Selain itu, Wimboh juga menyampaikan bahwa stabilitas sistem keuangan serta pemulihan ekonomi pasca covid tersebut dapat dicapai karena adanya sinergi kebijakan antara kementerian dan lembaga sebagaimana arahan Presiden.
“Kami juga melakukan sinergi yang baik antara kebijakan fiskal dengan Menteri Keuangan, kebijakan moneter dengan Bank Indonesia yang bisa memberikan satu orkestra kebijakan yang mempunyai dampak positif kepada stabilitas sistem keuangan Indonesia,” tambahnya.
Untuk diketahui, masa jabatan anggota Dewan Komisioner OJK periode 2017-2022 akan berakhir pada tahun ini.

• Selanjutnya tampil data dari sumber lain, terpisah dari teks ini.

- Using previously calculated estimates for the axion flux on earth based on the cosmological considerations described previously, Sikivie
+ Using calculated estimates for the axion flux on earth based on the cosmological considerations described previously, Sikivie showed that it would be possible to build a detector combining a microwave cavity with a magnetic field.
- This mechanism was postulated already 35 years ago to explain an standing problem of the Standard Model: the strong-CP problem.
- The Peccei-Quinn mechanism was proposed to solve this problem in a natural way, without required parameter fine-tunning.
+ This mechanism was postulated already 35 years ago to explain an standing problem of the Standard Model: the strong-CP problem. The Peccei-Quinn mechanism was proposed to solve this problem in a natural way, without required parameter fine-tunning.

Wimboh berharap anggota Dewan Komisioner berikutnya dapat terus menjaga stabilitas sistem keuangan yang telah berhasil dilakukan OJK selama satu dasawarsa ini.

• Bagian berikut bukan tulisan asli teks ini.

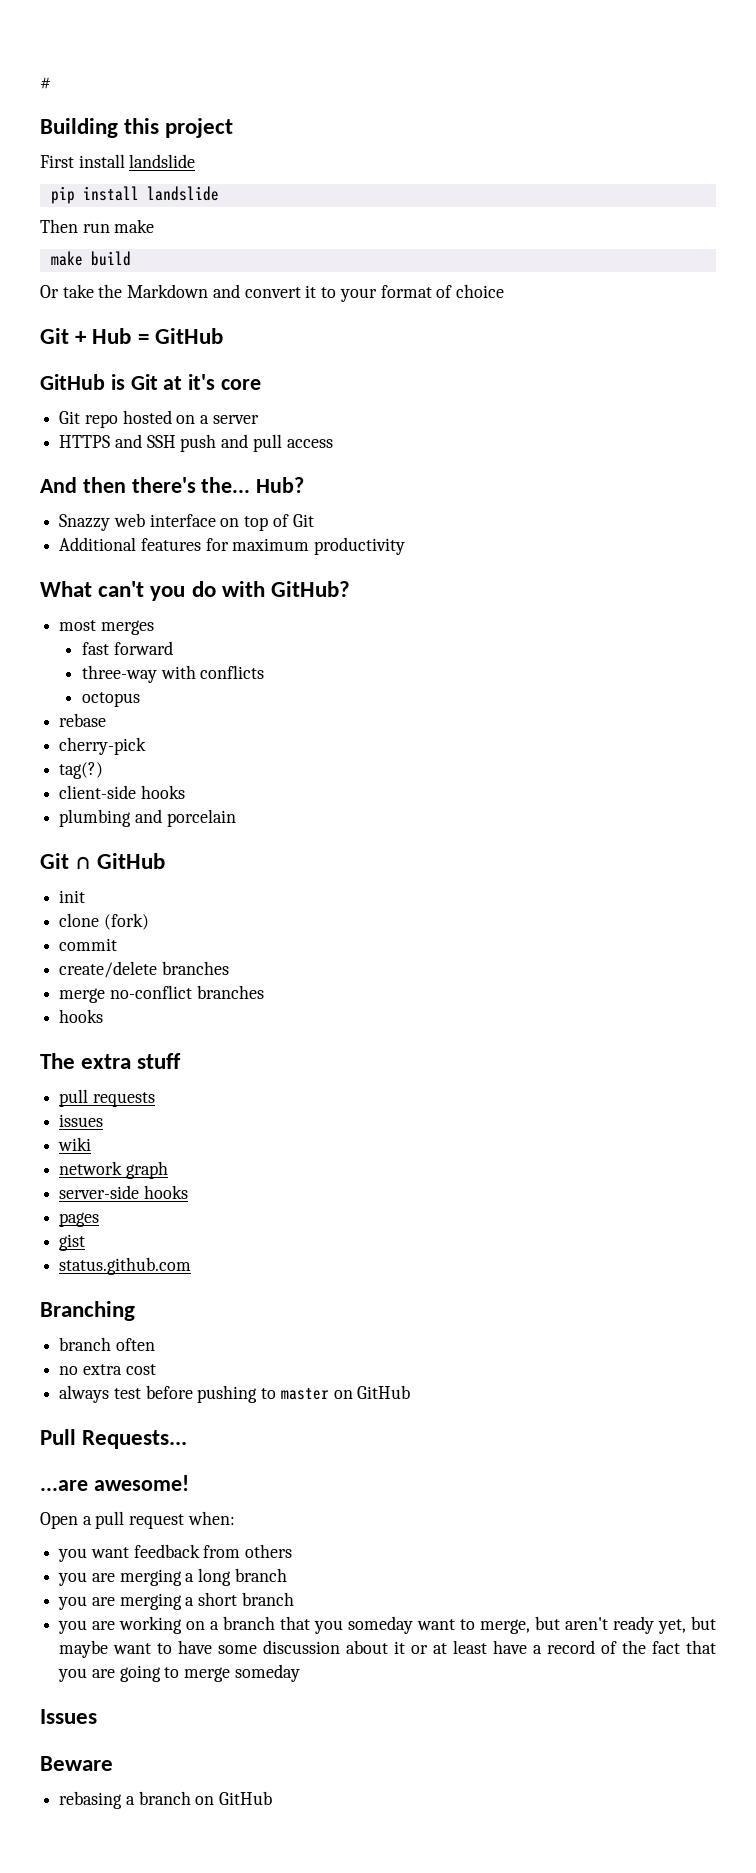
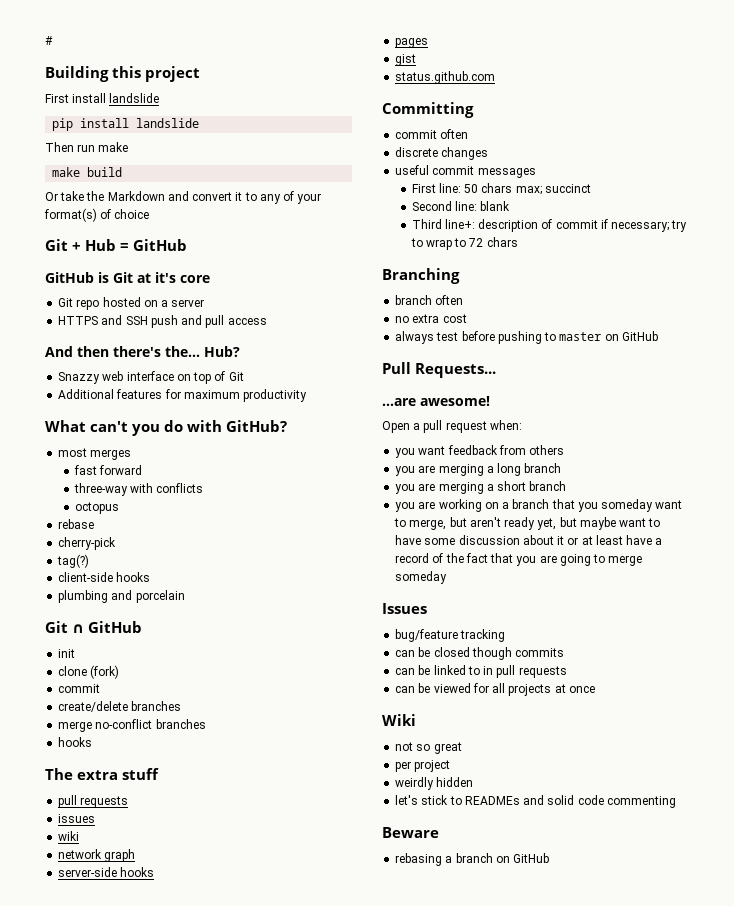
- Or take the Markdown and convert it to your format of choice
+ Or take the Markdown and convert it to any of your format(s) of choice
+ Committing
+ commit often
+ discrete changes
+ useful commit messages
+ First line: 50 chars max; succinct
+ Second line: blank
+ Third line+: description of commit if necessary; try to wrap to 72 chars
+ bug/feature tracking
+ can be closed though commits
+ can be linked to in pull requests
+ can be viewed for all projects at once
+ Wiki
+ not so great
+ per project
+ weirdly hidden
+ let's stick to READMEs and solid code commenting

Pengucapan Sumpah Dewan Komisioner OJK Periode 2022-2027 akan dilakukan oleh Yang Mulia Ketua Mahkamah Agung pada tanggal 20 Juli 2022.
OJK kembali meraih opini Wajar Tanpa Pengecualian (WTP) dari Badan Pemeriksaan Keuangan Republik Indonesia (BPK RI) atas Laporan Keuangan OJK Tahun 2021. Opini WTP ini merupakan yang kesembilan kalinya secara berturut-turut sejak Laporan Keuangan OJK pertama kali terbit pada tahun 2013.